• _WHAT YOU SHOULD DO_
Your answer should be one number: how many lines below have the word "flex".

Records from a collection:

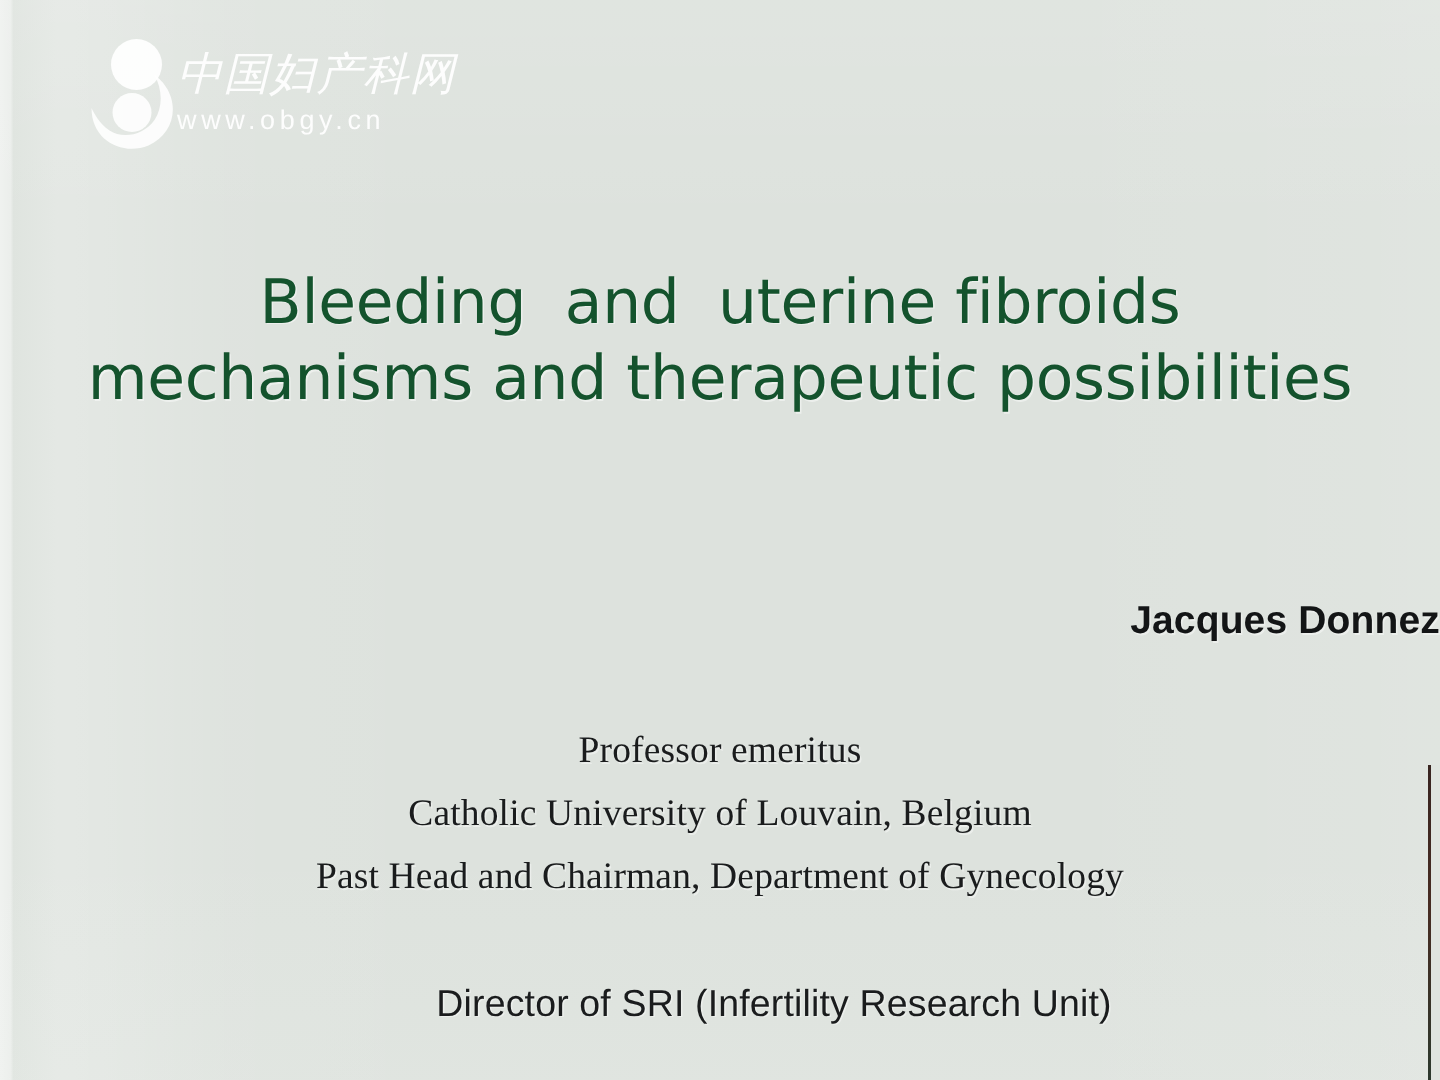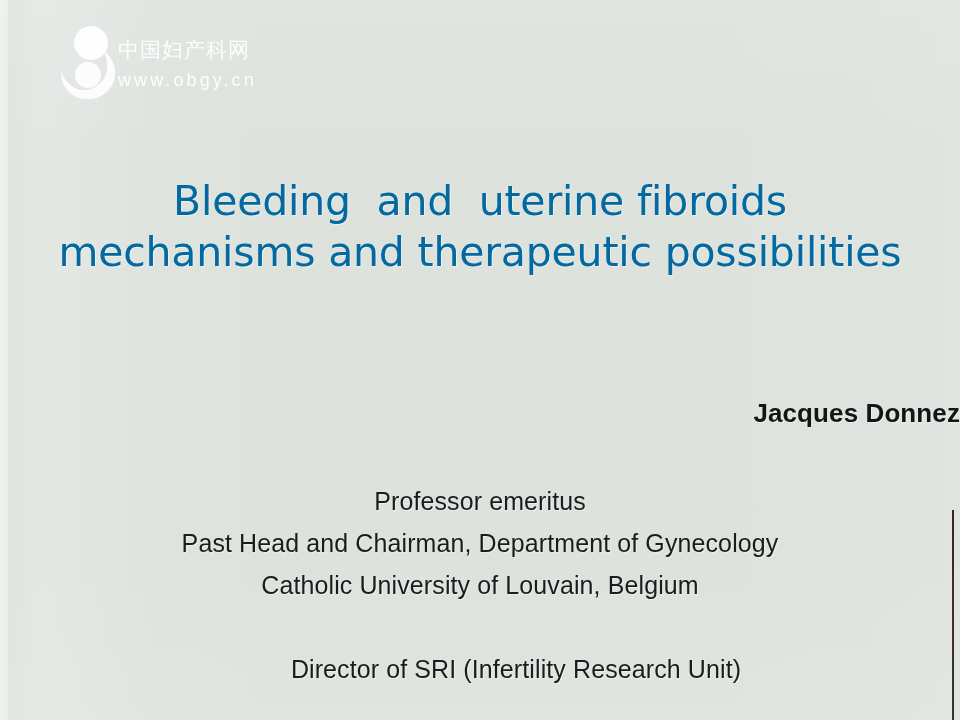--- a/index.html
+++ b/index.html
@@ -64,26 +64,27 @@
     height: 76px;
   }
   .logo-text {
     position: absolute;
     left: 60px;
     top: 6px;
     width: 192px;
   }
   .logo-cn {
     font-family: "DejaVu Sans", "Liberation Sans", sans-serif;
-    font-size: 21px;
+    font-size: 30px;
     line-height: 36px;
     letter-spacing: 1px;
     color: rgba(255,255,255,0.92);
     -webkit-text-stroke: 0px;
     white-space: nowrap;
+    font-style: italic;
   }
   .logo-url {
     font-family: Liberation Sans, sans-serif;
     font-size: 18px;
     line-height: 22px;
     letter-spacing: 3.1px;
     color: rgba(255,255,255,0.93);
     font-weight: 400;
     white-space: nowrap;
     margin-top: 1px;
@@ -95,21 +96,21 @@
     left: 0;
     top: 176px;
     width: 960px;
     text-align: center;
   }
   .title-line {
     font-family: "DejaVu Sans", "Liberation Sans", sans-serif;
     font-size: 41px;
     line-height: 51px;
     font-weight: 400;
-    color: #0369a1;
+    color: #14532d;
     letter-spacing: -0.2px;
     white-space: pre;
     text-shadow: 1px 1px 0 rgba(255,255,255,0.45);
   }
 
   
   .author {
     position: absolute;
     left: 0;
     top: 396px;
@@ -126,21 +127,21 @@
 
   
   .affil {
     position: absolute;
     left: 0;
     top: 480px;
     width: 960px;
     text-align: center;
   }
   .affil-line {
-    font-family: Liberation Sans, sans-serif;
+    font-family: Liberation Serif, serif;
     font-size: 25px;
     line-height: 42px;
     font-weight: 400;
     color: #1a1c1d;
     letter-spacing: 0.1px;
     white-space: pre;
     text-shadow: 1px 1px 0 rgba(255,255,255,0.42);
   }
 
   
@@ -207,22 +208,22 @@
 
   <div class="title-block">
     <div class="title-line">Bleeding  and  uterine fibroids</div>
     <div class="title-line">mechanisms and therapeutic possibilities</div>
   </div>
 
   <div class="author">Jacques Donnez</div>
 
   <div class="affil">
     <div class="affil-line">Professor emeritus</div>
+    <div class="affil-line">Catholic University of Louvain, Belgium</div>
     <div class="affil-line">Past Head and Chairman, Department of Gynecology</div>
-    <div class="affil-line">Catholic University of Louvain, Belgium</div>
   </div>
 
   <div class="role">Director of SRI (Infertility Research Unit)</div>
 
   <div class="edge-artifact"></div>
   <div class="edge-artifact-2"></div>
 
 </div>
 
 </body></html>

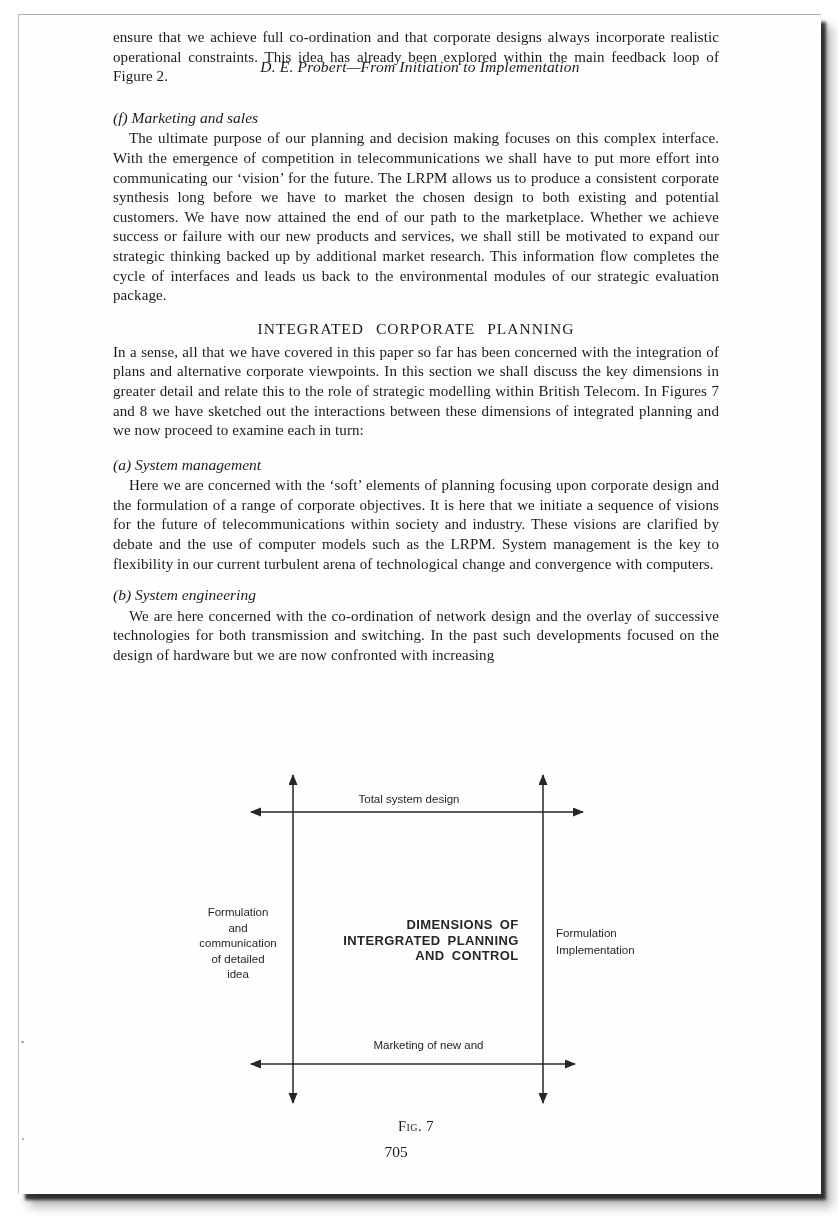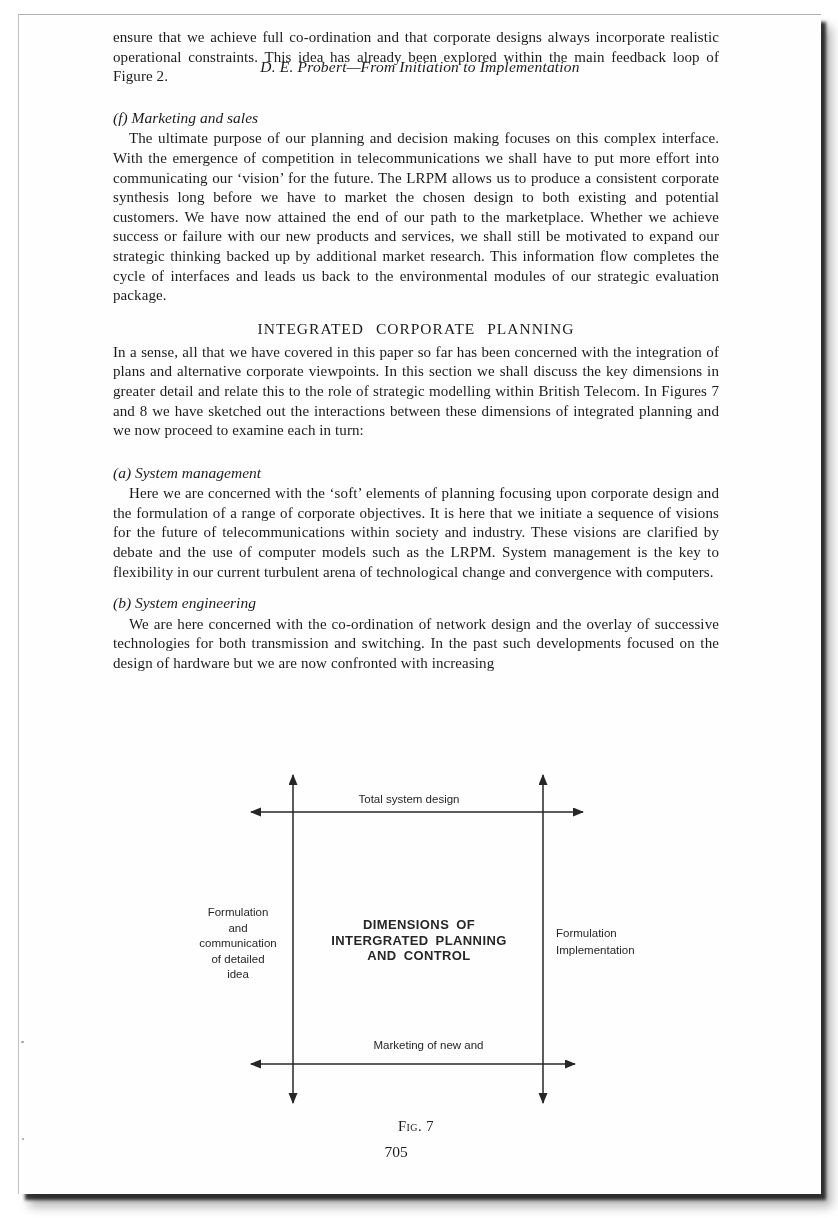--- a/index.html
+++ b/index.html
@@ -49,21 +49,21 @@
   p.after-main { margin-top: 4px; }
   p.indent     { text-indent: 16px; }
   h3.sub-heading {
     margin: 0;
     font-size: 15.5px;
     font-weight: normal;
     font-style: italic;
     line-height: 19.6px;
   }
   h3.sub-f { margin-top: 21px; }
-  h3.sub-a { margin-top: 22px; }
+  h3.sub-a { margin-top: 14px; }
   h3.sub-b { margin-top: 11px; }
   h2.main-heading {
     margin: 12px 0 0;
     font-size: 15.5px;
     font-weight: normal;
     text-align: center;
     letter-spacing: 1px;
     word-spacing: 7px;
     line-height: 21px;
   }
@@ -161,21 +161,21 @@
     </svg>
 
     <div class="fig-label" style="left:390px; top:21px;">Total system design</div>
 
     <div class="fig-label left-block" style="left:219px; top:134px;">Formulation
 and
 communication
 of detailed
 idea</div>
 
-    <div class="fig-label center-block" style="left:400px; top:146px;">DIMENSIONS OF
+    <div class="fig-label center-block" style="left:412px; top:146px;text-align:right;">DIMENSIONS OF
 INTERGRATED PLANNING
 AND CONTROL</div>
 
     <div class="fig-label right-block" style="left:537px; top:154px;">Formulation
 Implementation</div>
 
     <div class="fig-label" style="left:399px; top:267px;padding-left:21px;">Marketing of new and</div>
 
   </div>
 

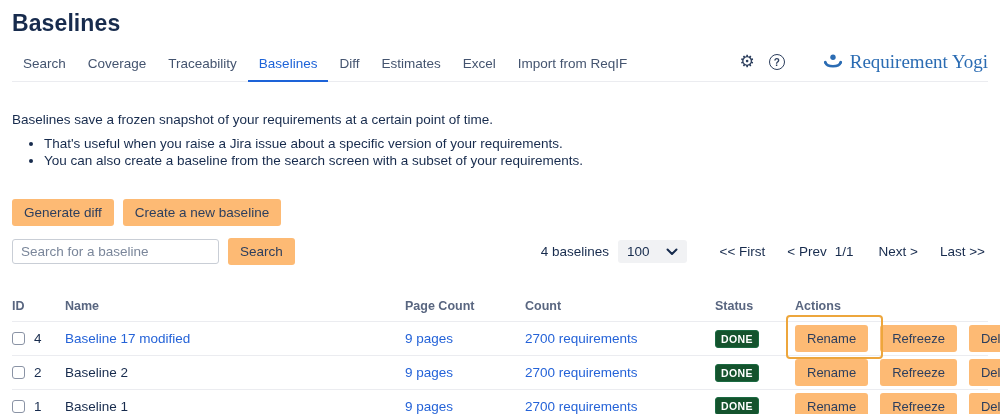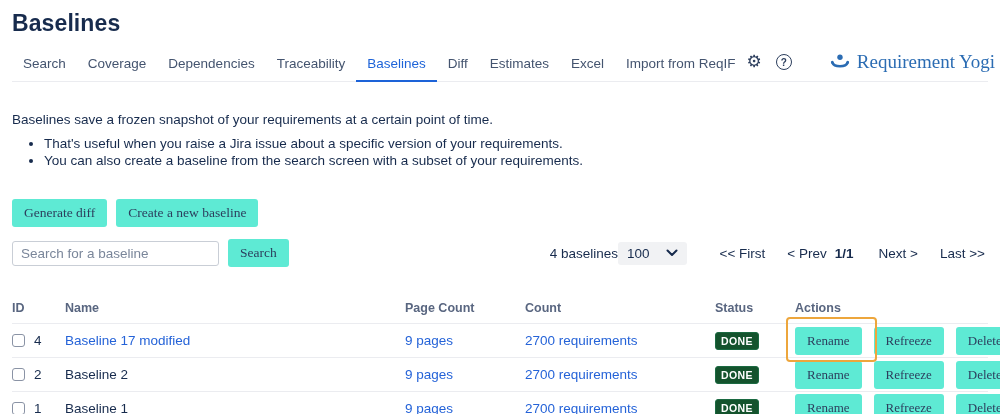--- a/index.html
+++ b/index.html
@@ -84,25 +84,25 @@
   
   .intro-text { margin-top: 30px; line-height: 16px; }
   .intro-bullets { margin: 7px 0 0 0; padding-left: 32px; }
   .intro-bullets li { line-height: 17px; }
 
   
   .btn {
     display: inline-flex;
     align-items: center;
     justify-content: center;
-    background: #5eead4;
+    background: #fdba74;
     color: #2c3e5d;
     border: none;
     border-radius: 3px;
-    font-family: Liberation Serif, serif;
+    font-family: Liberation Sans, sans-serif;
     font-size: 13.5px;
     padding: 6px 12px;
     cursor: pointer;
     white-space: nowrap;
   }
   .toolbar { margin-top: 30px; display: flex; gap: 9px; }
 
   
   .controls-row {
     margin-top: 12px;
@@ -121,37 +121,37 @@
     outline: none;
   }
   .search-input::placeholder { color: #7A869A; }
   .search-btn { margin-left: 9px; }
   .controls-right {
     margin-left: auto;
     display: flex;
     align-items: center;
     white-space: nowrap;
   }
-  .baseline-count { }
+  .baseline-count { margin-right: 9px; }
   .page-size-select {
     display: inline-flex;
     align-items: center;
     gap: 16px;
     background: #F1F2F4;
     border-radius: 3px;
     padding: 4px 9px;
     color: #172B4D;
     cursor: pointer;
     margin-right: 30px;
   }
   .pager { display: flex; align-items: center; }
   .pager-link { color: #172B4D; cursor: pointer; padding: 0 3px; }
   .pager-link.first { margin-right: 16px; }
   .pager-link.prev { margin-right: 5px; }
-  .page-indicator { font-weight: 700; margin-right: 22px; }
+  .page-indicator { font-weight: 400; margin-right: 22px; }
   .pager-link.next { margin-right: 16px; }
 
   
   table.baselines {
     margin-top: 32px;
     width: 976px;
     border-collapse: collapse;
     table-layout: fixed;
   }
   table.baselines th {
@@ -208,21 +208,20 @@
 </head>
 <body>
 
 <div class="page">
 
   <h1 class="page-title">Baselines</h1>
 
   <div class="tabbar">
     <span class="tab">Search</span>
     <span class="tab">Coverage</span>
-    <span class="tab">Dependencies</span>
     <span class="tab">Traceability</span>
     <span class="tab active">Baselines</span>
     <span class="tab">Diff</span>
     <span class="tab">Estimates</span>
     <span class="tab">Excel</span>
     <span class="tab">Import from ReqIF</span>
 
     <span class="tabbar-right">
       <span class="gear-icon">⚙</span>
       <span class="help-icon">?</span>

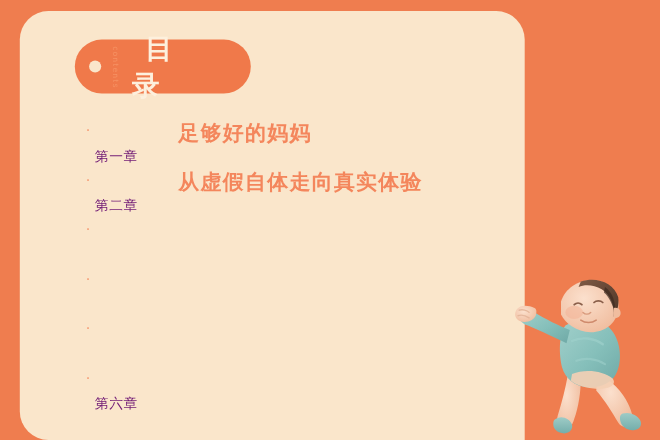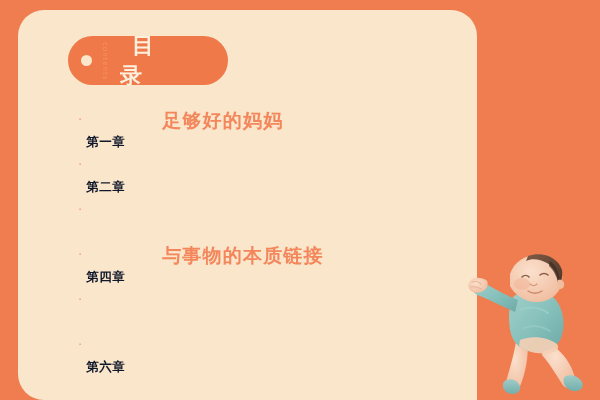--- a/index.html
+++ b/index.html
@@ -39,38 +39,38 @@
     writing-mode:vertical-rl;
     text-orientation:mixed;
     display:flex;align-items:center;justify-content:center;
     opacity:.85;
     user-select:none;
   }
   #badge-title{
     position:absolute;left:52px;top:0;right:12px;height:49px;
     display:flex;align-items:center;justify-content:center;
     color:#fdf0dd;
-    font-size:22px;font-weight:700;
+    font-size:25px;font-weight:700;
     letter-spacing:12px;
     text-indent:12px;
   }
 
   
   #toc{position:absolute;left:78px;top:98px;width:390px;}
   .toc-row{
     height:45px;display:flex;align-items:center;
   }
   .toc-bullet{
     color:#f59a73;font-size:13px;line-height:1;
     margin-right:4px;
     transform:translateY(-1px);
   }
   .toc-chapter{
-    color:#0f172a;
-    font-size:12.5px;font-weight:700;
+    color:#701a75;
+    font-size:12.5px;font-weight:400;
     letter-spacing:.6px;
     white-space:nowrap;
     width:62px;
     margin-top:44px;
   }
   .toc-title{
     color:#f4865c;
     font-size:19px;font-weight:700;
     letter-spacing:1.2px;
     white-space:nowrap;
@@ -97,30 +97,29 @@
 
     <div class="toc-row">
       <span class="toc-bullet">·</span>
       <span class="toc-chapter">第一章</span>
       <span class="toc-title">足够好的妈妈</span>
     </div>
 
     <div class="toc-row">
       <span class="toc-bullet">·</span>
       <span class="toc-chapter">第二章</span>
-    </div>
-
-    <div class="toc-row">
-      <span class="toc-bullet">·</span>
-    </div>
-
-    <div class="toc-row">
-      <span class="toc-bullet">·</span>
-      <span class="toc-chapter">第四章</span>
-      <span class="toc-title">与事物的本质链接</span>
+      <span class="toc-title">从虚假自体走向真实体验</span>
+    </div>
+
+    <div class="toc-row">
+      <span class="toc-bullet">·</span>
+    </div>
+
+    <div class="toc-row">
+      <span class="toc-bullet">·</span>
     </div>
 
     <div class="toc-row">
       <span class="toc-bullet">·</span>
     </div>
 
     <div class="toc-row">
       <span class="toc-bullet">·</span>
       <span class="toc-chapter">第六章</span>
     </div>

• _SOLUTION TO THE EXERCISE_
8